To do.
Filter the lines below, copying only those with the string "frac".

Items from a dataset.
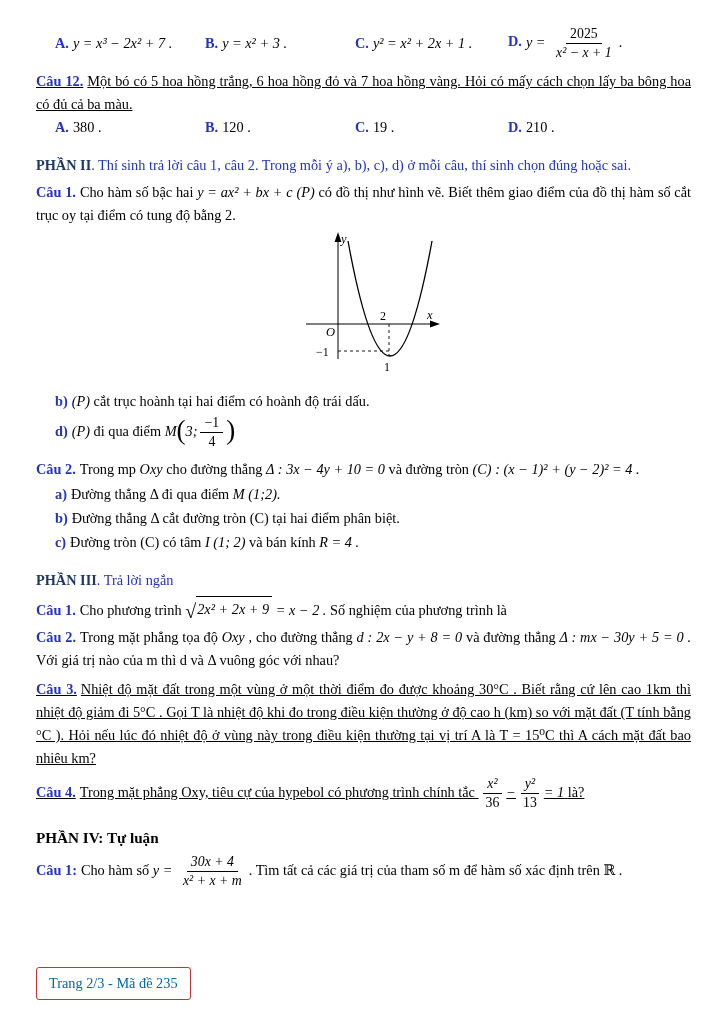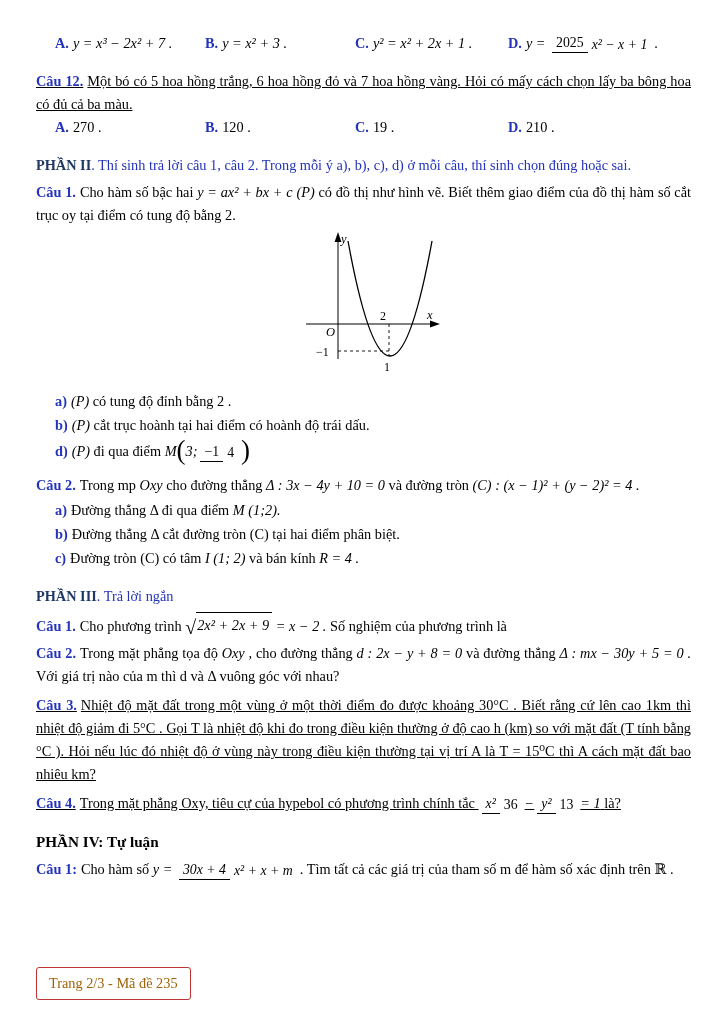--- a/index.html
+++ b/index.html
@@ -28,7 +28,7 @@
   .opt-row.tall { min-height:42px; }
 
   .frac {
-    display:inline-flex; flex-direction:row; align-items:center;
+    display:inline-flex; flex-direction:column; align-items:center;
     vertical-align:middle; line-height:16px; margin:0 3px; font-size:13.8px;
   }
   .frac .num { padding:0 4px 1px 4px; border-bottom:1px solid #000; }

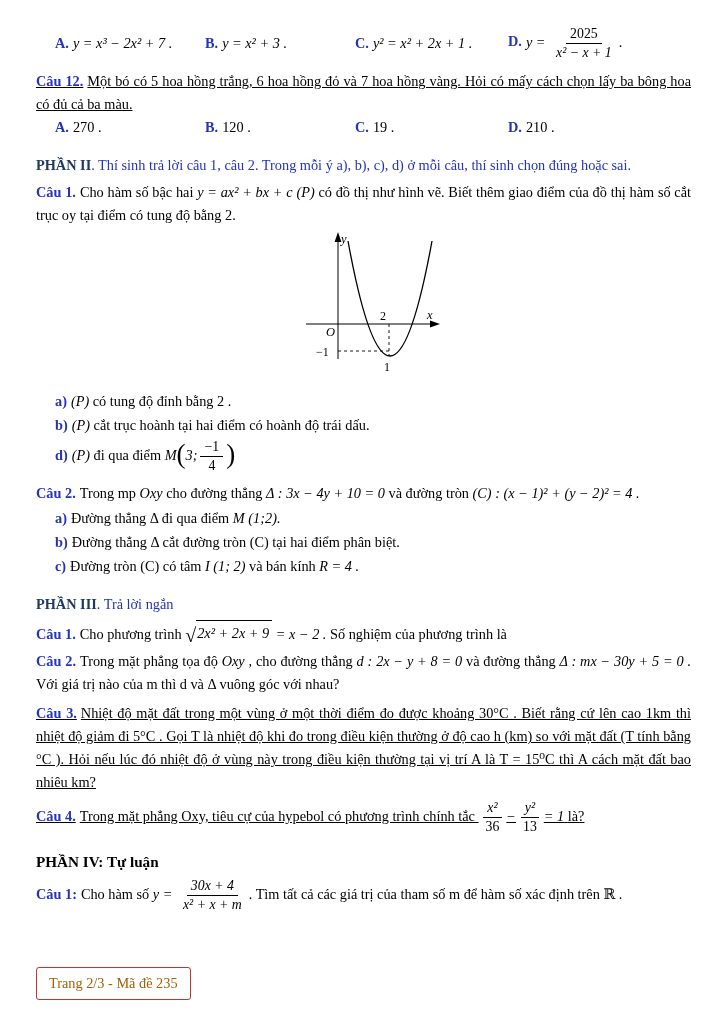--- a/index.html
+++ b/index.html
@@ -91,7 +91,7 @@
     <b class="blue qlabel">Câu 12.</b><span>Một bó có 5 hoa hồng trắng, 6 hoa hồng đỏ và 7 hoa hồng vàng. Hỏi có mấy cách chọn lấy ba bông hoa có đủ cả ba màu.</span>
   </p>
   <div class="opt-row">
-    <span><b class="blue olabel">A.</b><span>270 .</span></span>
+    <span><b class="blue olabel">A.</b><span>380 .</span></span>
     <span><b class="blue olabel">B.</b><span>120 .</span></span>
     <span><b class="blue olabel">C.</b><span>19 .</span></span>
     <span><b class="blue olabel">D.</b><span>210 .</span></span>

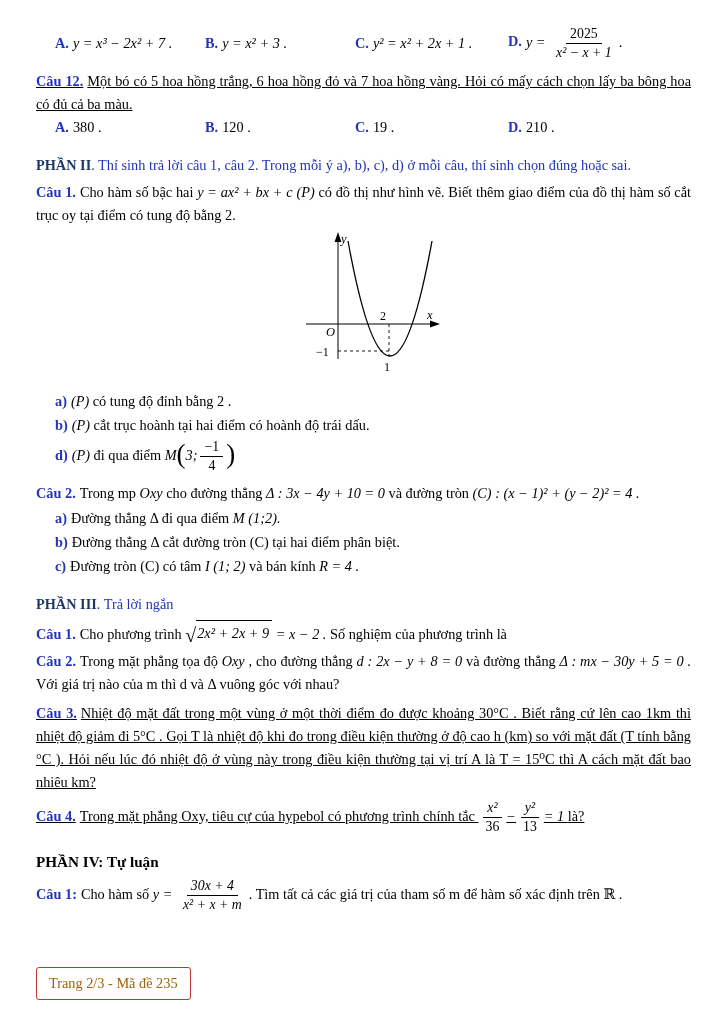--- a/index.html
+++ b/index.html
@@ -128,10 +128,6 @@
 
   <div class="subitems">
     <p>
-      <b class="blue qlabel">a)</b><span class="math">(P)</span>
-      <span>có tung độ đỉnh bằng 2 .</span>
-    </p>
-    <p>
       <b class="blue qlabel">b)</b><span class="math">(P)</span>
       <span>cắt trục hoành tại hai điểm có hoành độ trái dấu.</span>
     </p>

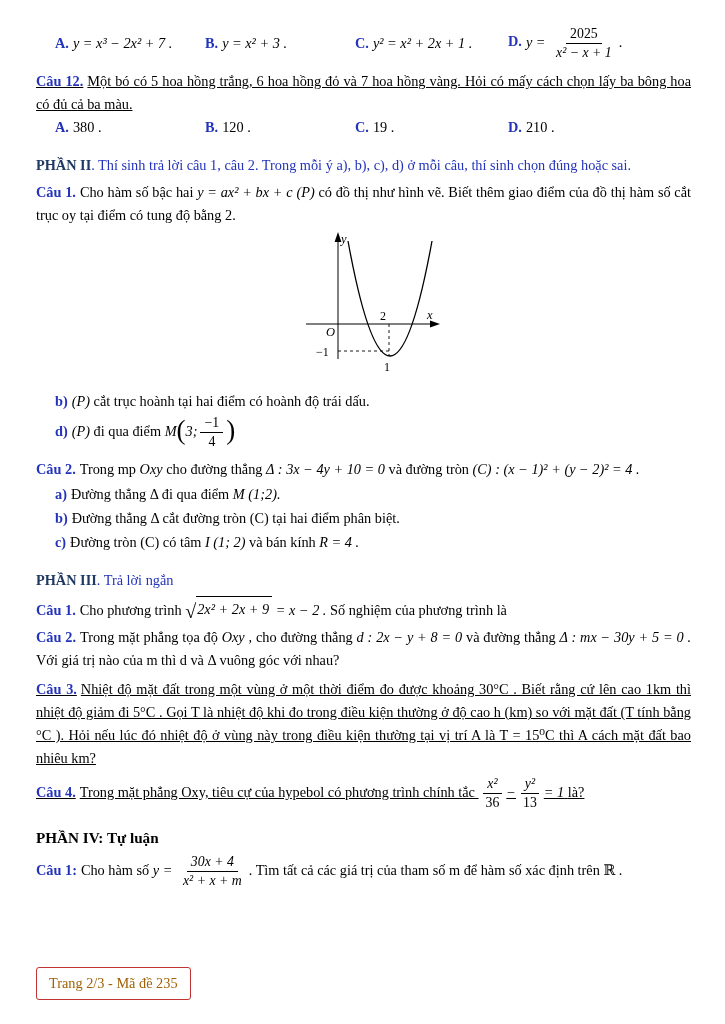--- a/index.html
+++ b/index.html
@@ -61,7 +61,7 @@
     border:1.6px solid #c03434; border-radius:3px;
     padding:4px 12px; background:#fff;
   }
-  .footer-box span { color:#a16207; font-size:14.3px;text-align:right; }
+  .footer-box span { color:#0369a1; font-size:14.3px;text-align:right; }
 </style>
 </head>
 <body>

Response to this exercise.
   .frac {
   .frac .num { padding:0 4px 1px 4px; border-bottom:1px solid #000; }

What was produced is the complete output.